(Version comparison data)
=== Section Start ===

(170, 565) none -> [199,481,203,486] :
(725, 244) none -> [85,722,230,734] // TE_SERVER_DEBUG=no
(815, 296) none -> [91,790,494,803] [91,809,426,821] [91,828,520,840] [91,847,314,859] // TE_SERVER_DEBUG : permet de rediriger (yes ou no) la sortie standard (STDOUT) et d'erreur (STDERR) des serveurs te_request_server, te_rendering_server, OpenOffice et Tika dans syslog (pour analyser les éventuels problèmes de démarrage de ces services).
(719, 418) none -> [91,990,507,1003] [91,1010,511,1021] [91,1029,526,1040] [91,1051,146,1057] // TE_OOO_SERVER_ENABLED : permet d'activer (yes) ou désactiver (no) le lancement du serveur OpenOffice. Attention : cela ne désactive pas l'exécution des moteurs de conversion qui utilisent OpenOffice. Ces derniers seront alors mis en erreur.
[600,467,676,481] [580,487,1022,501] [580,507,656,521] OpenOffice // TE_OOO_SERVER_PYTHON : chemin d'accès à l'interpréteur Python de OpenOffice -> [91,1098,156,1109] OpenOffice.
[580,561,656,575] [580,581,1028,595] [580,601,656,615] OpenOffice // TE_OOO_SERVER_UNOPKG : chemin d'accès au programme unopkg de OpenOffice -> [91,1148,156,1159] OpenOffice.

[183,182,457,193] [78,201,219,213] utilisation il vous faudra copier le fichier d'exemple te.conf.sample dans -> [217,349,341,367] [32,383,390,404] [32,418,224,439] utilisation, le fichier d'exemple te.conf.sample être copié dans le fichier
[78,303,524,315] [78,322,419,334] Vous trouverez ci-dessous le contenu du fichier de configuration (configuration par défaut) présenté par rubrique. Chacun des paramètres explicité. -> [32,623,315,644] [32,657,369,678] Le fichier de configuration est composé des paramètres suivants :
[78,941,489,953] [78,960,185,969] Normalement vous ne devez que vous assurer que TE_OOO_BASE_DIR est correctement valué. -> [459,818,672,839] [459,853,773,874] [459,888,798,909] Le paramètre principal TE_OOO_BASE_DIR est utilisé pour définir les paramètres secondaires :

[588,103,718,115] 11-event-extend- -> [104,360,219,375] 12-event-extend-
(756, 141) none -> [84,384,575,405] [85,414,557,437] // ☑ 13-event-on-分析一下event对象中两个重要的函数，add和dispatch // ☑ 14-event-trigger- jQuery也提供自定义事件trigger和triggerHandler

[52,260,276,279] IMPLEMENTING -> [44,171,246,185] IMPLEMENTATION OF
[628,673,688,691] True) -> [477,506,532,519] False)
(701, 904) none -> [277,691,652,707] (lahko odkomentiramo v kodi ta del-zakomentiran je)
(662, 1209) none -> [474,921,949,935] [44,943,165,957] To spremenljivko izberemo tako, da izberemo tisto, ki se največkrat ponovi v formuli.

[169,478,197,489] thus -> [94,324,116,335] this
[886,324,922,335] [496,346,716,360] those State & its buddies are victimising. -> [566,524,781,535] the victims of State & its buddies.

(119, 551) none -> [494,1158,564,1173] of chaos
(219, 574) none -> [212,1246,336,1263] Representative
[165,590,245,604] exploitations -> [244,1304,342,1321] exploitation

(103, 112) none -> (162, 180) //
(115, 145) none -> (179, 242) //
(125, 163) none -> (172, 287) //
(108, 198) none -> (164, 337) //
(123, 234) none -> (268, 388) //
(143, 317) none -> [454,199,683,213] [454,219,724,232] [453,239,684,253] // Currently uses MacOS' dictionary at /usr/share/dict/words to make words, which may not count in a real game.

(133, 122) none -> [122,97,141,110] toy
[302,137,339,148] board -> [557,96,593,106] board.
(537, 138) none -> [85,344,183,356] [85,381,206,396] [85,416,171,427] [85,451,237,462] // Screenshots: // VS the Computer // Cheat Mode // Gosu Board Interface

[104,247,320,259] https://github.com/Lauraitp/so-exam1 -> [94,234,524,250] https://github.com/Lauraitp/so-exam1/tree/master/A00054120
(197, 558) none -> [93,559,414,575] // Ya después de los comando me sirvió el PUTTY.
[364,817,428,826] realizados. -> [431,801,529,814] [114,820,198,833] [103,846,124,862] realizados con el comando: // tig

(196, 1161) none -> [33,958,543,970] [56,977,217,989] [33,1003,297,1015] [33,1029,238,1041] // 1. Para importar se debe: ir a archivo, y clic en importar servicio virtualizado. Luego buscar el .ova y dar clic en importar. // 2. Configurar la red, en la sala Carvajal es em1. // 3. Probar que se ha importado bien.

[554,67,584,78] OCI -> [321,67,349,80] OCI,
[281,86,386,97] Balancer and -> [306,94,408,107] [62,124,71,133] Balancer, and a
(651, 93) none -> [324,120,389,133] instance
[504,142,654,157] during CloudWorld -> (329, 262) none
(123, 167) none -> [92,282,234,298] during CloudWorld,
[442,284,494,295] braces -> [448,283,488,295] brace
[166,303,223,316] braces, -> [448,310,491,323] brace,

=== Section End ===

**Assignment**
Looking at the entries above, work out how many lines include the word "comando" and reply with that number alone.

**Answer area**
2